La mise à pied de Megh Pillay risque d’impacter négativement sur le conseil d’administration d’Air Mauritius. Les directeurs se regardent désormais en chiens de faïence. Des changements ne sont pas à écarter.
Publicité
Situation malsaine. C’est le sentiment qui prévaut chez bon nombre de membres du conseil d’administration d’Air Mauritius. « La façon dont Megh Pillay a été éjecté aura des séquelles dans la plus haute instance de la compagnie, le conseil d’administration. La méfiance s’est installée. Le ver est dans le fruit », confie un directeur sous le couvert de l’anonymat. Ce sentiment s’est renforcé par la déclaration du ministre de la Bonne gouvernance Roshi Bhadain. « Si les fondamentaux de la bonne gouvernance avaient été respectés, nous n’en serions pas là aujourd’hui », a-t-il dit. Un point de vue partagé par le Mauritius Institute of Directors : « C’est un écart sérieux aux meilleures pratiques. »

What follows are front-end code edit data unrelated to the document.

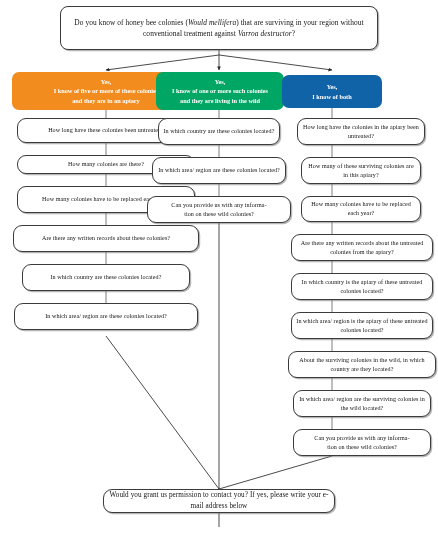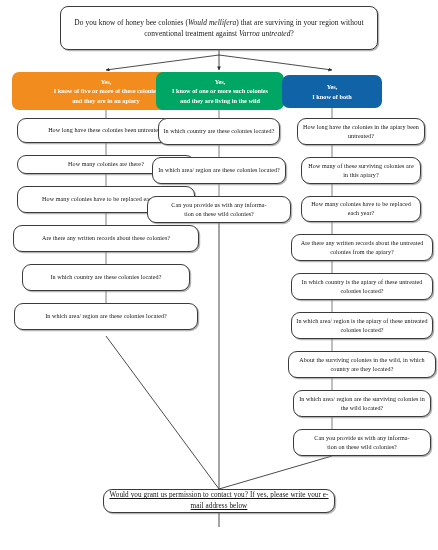--- a/index.html
+++ b/index.html
@@ -133,7 +133,7 @@
   </svg>
 
   <div class="node q-node root-node" style="left:60px; top:6px; width:318px; height:44px;">
-    <span class="node-text">Do you know of honey bee colonies (<span class="ital">Would mellifera</span>) that are surviving in your region without conventional treatment against <span class="ital">Varroa untreated</span>?</span>
+    <span class="node-text">Do you know of honey bee colonies (<span class="ital">Would mellifera</span>) that are surviving in your region without conventional treatment against <span class="ital">Varroa destructor</span>?</span>
   </div>
 
   <div class="node answer-node" style="left:12px; top:72px; width:188px; height:38px; background:#F28C1E;">

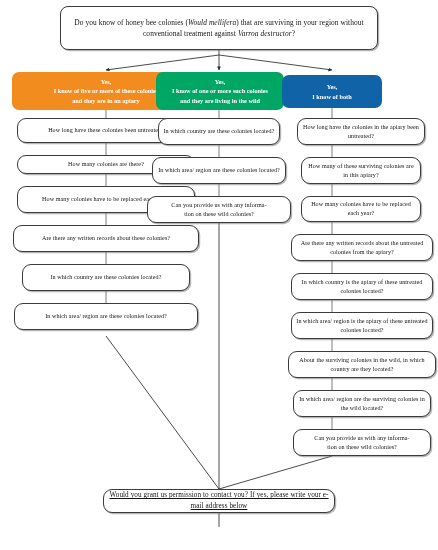--- a/index.html
+++ b/index.html
@@ -212,7 +212,7 @@
 tion on these wild colonies?</span>
   </div>
 
-  <div class="node q-node contact-node" style="left:103px; top:489px; width:232px; height:24px;text-decoration:underline;">
+  <div class="node q-node contact-node" style="left:103px; top:489px; width:232px; height:24px;">
     <span class="node-text">Would you grant us permission to contact you? If yes, please write your e-mail address below</span>
   </div>
 

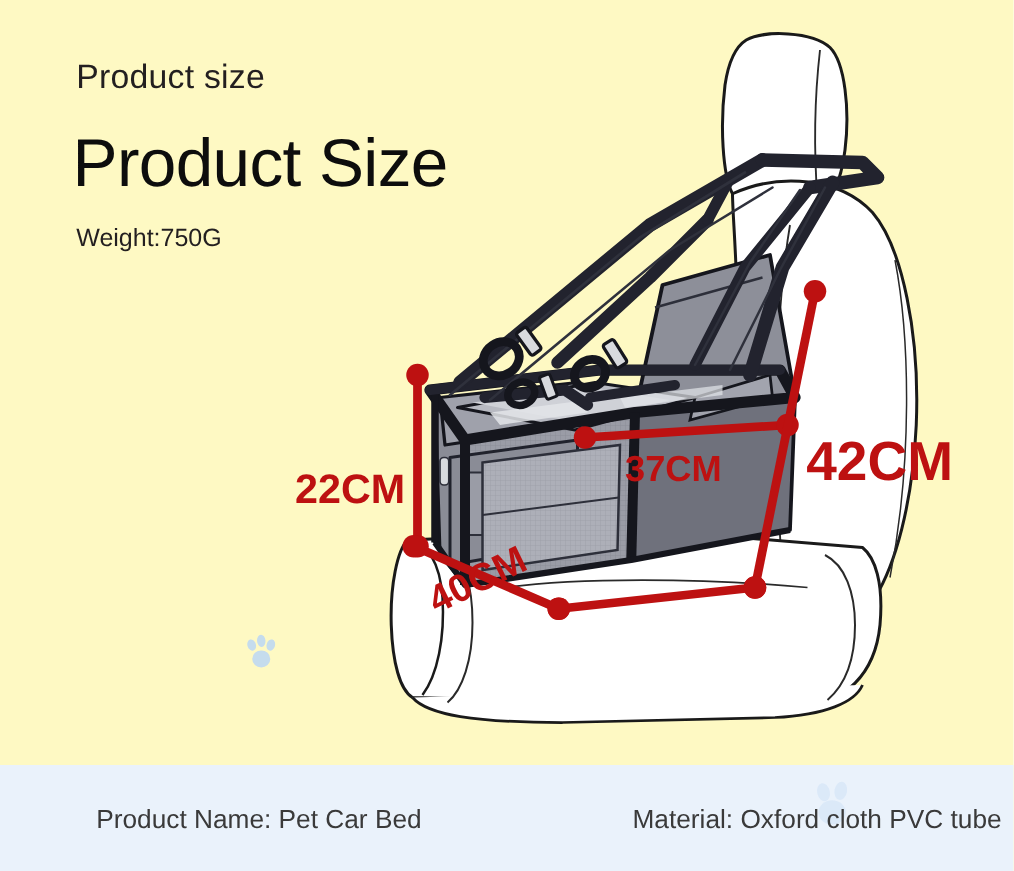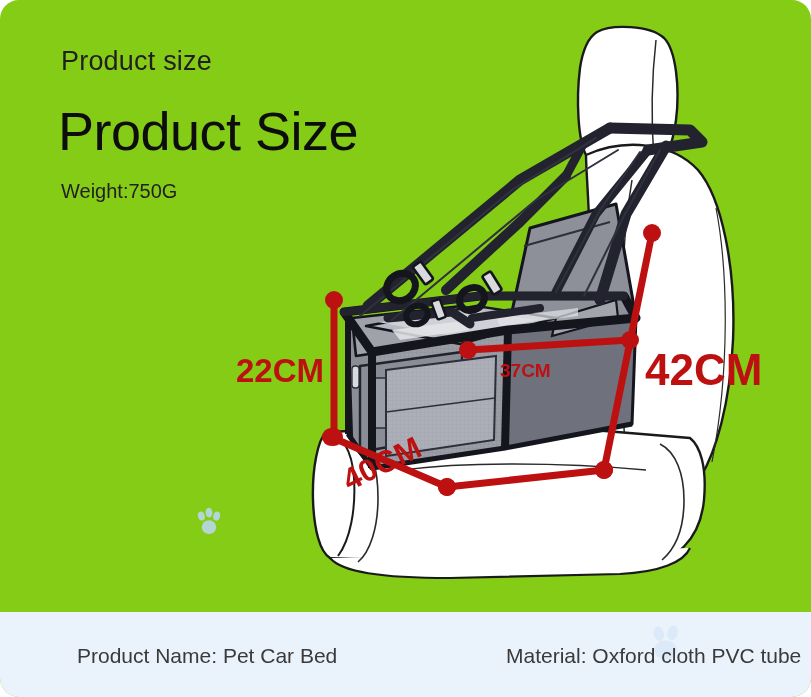--- a/index.html
+++ b/index.html
@@ -15,9 +15,8 @@
     position: relative;
     width: 811px;
     height: 697px;
-    background: #84cc16;
+    background: #fef9c3;
     overflow: hidden;
-    border-radius: 19px;
   }
 
   

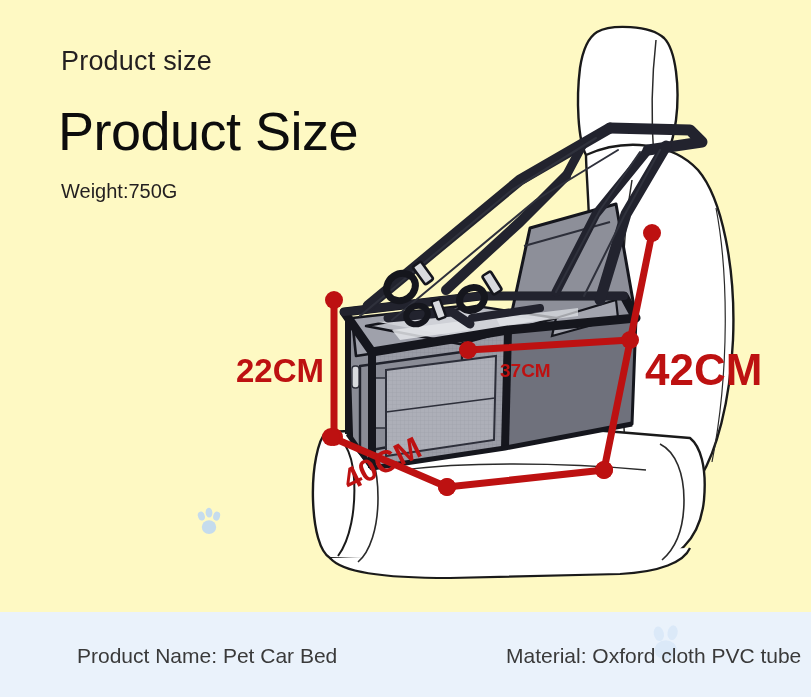--- a/index.html
+++ b/index.html
@@ -65,7 +65,7 @@
     white-space: nowrap;
     font-family: "Liberation Sans", sans-serif;
   }
-  .dim-22 { left: 236px; top: 352px; font-size: 33px; }
+  .dim-22 { left: 236px; top: 372px; font-size: 33px; }
   .dim-37 { left: 500px; top: 360px; font-size: 19px; }
   .dim-42 { left: 645px; top: 345px; font-size: 44px; }
   .dim-40 { left: 337px; top: 466px; font-size: 31px; transform: rotate(-26deg); transform-origin: left top; }

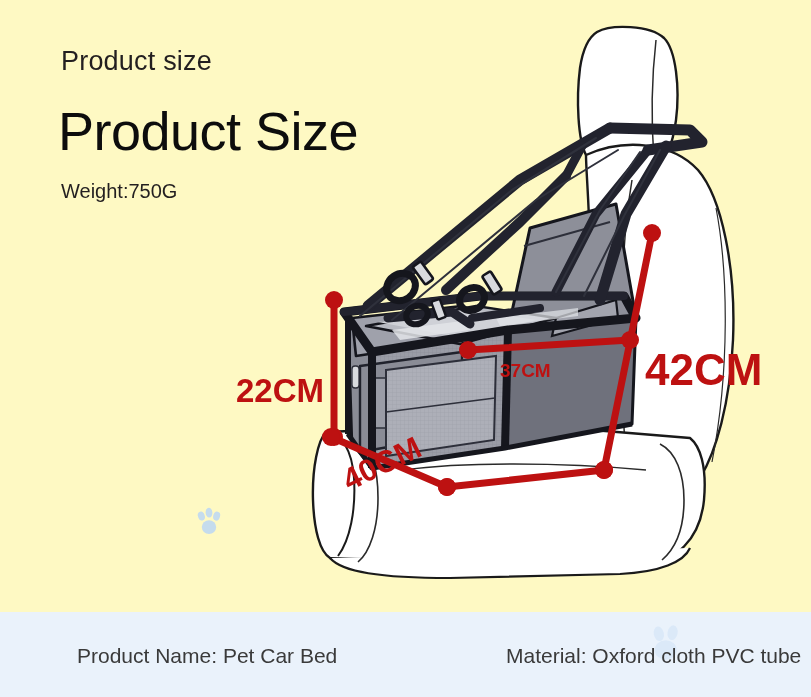--- a/index.html
+++ b/index.html
@@ -66,7 +66,7 @@
     font-family: "Liberation Sans", sans-serif;
   }
   .dim-22 { left: 236px; top: 372px; font-size: 33px; }
-  .dim-37 { left: 500px; top: 360px; font-size: 19px; }
+  .dim-37 { left: 500px; top: 360px; font-size: 29px; }
   .dim-42 { left: 645px; top: 345px; font-size: 44px; }
   .dim-40 { left: 337px; top: 466px; font-size: 31px; transform: rotate(-26deg); transform-origin: left top; }
   .dim-32 { left: 488px; top: 495px; font-size: 31px; }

Le limogeage de Megh Pillay n’a été approuvé que par cinq membres : Arjoon Suddhoo, le président du conseil d’administration, Prakash Maunthrooa, Senior Advisor de sir Anerood Jugnauth, Sateeaved Seebaluck, également Senior Advisor au Prime Minister’s Office, Rita Veerasamy, directrice par intérim de la State Investment Corporation, et Dev Manraj, secrétaire financier. Bissoon Mungroo et Kan Oye Fong-Weng, Senior Chief Executive du ministère du Tourisme, seraient arrivés après le vote. Les sept absents sont Megh Pillay, Me Marc Hein, Lohani Ashwani, Patrick Roux, Yousuf Salehmohamed, Louis Rivalland et Philippe Espitalier-Noël.
Un nouveau CEO pas pour bientôt
En cette période de turbulences, il est peu probable que le gouvernement opte pour le remplacement immédiat de Megh Pillay. La suppléance est assurée par Raja Button, qui a une riche expérience au sein d’Air Mauritius. Dans certains milieux, on souhaite qu’il soit titularisé à ce poste. Cependant, dans les milieux du pouvoir, il se chuchote qu’un ancien CEO d’Air Mauritius pourrait être appelé à la rescousse. Il est peu probable que ce poste soit accordé à un néophyte, car il prendrait au moins six mois à comprendre les rouages de la compagnie avant de se mettre au travail.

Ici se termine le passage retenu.